Talking with Bob—if and when he decided he wanted his twenty dollars—could be vital. I said to Ted, "Are you going to be there all evening?"

"As far as I know." Which meant until something interesting turned up.

"As long as you are, would you make sure to answer the phone?"

"Are you expecting an important call?"

"Yes. I really need to get the message if this Bob Choteau calls. And look, if he does, and you decide to go out before you hear from me, would you leave the message at this number?" I gave him Daphne and Charlie's.

It upset me that Bob hadn't called by now. Possibly he had gotten more drunk or stoned and had forgotten all about my visit to the mill. But when I set the receiver back in the cradle and looked toward the front of the print shop, I saw a far better lead walk in with his daughters.

23

After Charlie had left with the girls, Gerry and I walked over to a coffee shop on Haight called The Beanery. Three days of uninterrupted good weather had finally brought the fog in. It gusted out of the park and down the street, making pedestrians pull their outerwear closer around them and head for home.

Gerry had on the same baggy houndstooth jacket he'd worn Sunday. He hunched inside it, hands deep in its pockets, head thrust forward as if he were hunting for change on the sidewalk. I had the idea that tonight the oversized jacket was less a fashion statement than a shell within which he could hide from the emotional storms around him. There was no way of telling what he was feeling or thinking inside there; his defeated posture was sharply at variance with the little smile that continually played on his lips.

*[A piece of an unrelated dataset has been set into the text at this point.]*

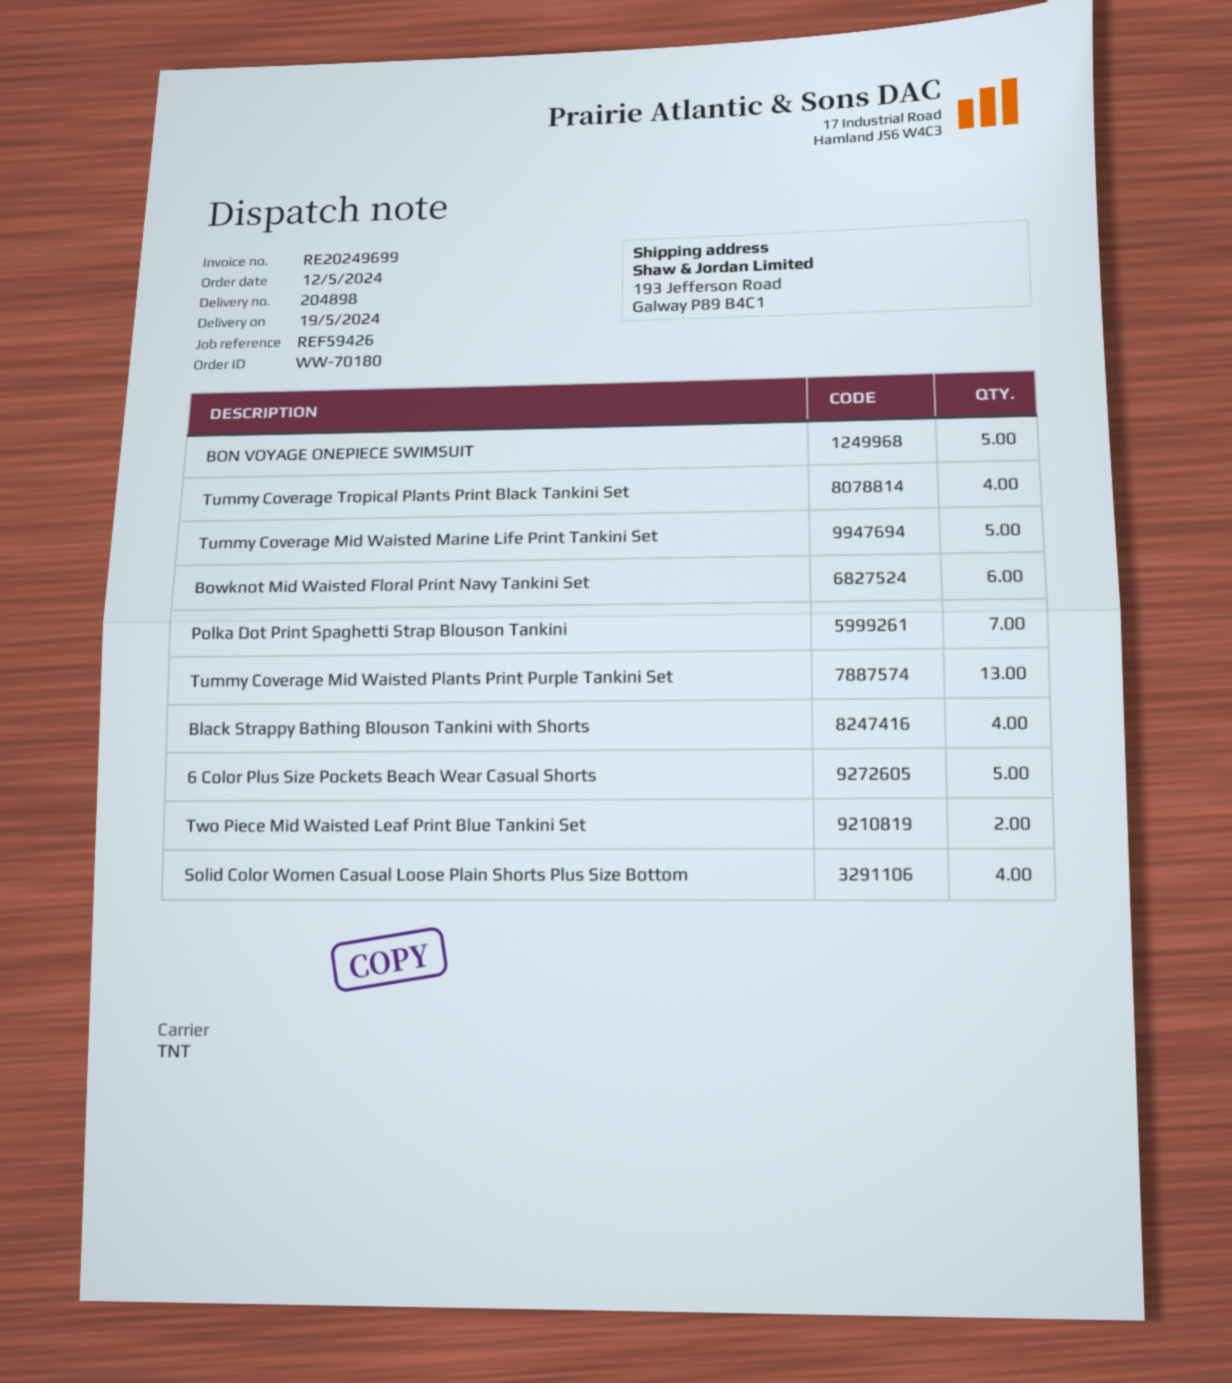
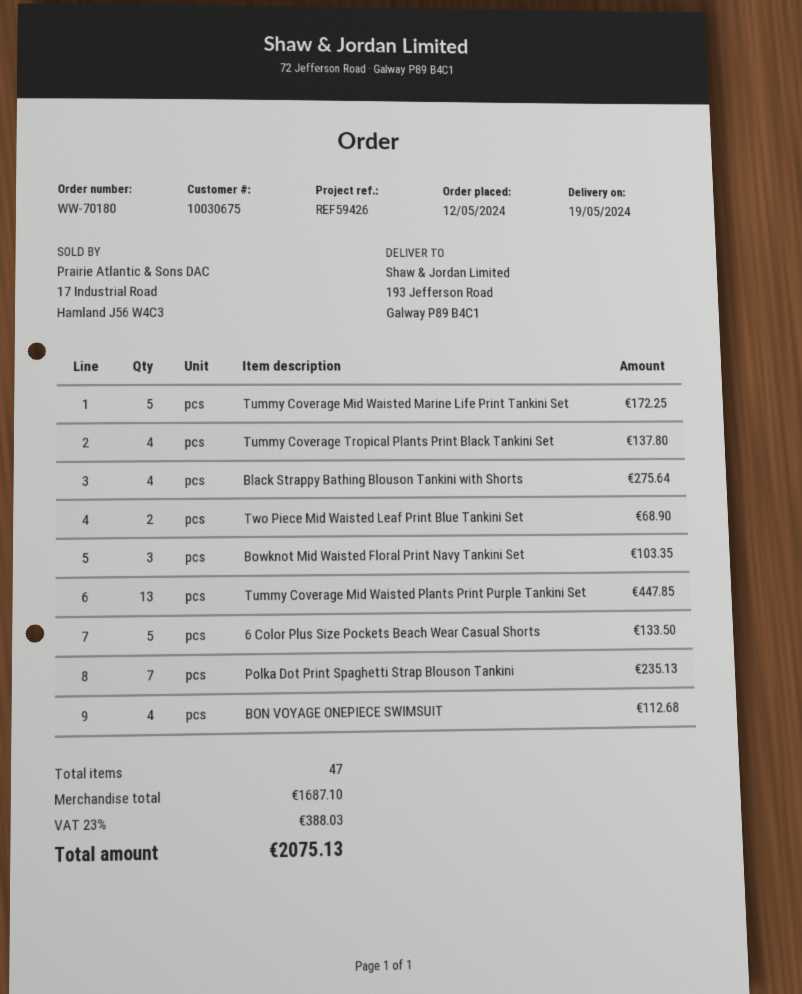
BON VOYAGE ONEPIECE SWIMSUIT: 5 -> 4
Bowknot Mid Waisted Floral Print Navy Tankini Set: 6 -> 3
Solid Color Women Casual Loose Plain Shorts Plus Size Bottom: 4 -> none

The air inside The Beanery was warm and steamy, its aroma an odd mixture of various types of coffee, in which no single one dominated. I studied the chalkboard that listed the day's offerings. To me, coffee is coffee—sometimes good, often bad, usually indifferent. This array of roasts and blends and what I supposed could be called nationalities confused me. It was a moment before I settled on Kenya Peaberry—simply because I liked the name. Gerry ordered a New Orleans blend that the clerk warned was exceptionally heavy in chicory. That seemed to please him; possibly he found the choice of something bitter as apt as I did.

We took our mugs to a table in the window bay that overlooked the sidewalk. I removed my old suede jacket and hung it over the back of the chair, but Gerry kept his jacket on, not even bothering to unbutton it. He sipped his coffee and made a face. I tasted mine: it was odd, slightly acidic, yet smooth and winey. I wasn't sure whether I liked it or not.

"How's Vicky doing?" I asked.

The folds of the jacket rippled in what I interpreted as a shrug. "By the time we left, she'd barricaded herself in the bathroom. There's a phone in there, so it probably means she was getting ready to call her shrink."

"She's in therapy, then?"

"If you can call it that. She's been seeing this woman for eight years. There's been no visible progress. I think she lies to her. I know she doesn't tell her the whole truth."

"How do you know that?"

"Vicky tells me about the sessions—in every excruciating detail. Here's one example: Originally she started seeing the shrink because our relationship wasn't all she wanted it to be, but she didn't want to divorce me, either. She sat in the woman's office for two solid years talking about everything else under the sun before she got around to admitting what the real problem was."